> WHAT TO PRODUCE: Every line below should come back exactly as written, though the pictures stay out.

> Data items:
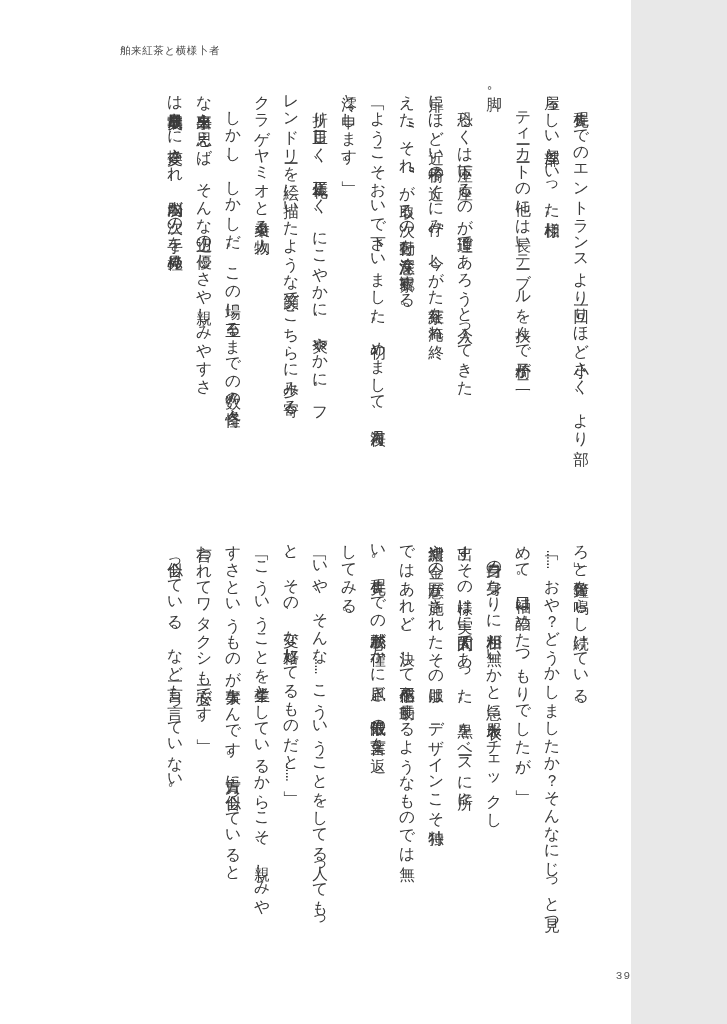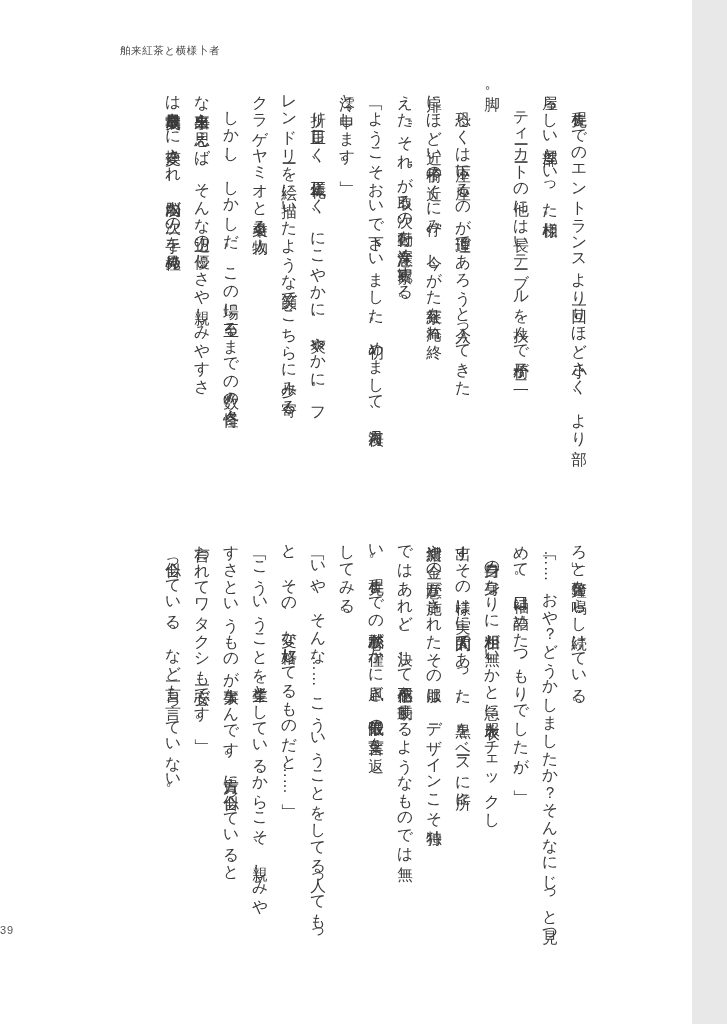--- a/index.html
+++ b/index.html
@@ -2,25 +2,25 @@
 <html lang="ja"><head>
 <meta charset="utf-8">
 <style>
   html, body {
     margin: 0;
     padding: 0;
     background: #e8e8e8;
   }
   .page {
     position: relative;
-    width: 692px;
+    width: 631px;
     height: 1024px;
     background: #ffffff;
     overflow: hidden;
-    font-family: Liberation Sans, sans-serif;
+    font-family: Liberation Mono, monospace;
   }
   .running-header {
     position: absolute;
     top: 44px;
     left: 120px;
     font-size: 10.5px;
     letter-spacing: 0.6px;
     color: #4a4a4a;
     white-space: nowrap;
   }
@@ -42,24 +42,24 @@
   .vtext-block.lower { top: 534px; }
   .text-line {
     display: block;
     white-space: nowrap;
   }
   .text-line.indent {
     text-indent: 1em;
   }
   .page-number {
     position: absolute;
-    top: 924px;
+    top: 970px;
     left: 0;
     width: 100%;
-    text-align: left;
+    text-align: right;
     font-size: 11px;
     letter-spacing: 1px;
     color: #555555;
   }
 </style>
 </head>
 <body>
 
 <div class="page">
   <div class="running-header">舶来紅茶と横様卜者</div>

> ANSWER FOR THE TASK:
--- a/index.html
+++ b/index.html
@@ -2,25 +2,25 @@
 <html lang="ja"><head>
 <meta charset="utf-8">
 <style>
   html, body {
     margin: 0;
     padding: 0;
     background: #e8e8e8;
   }
   .page {
     position: relative;
-    width: 692px;
+    width: 631px;
     height: 1024px;
     background: #ffffff;
     overflow: hidden;
-    font-family: Liberation Sans, sans-serif;
+    font-family: Liberation Mono, monospace;
   }
   .running-header {
     position: absolute;
     top: 44px;
     left: 120px;
     font-size: 10.5px;
     letter-spacing: 0.6px;
     color: #4a4a4a;
     white-space: nowrap;
   }
@@ -42,24 +42,24 @@
   .vtext-block.lower { top: 534px; }
   .text-line {
     display: block;
     white-space: nowrap;
   }
   .text-line.indent {
     text-indent: 1em;
   }
   .page-number {
     position: absolute;
-    top: 924px;
+    top: 970px;
     left: 0;
     width: 100%;
-    text-align: left;
+    text-align: right;
     font-size: 11px;
     letter-spacing: 1px;
     color: #555555;
   }
 </style>
 </head>
 <body>
 
 <div class="page">
   <div class="running-header">舶来紅茶と横様卜者</div>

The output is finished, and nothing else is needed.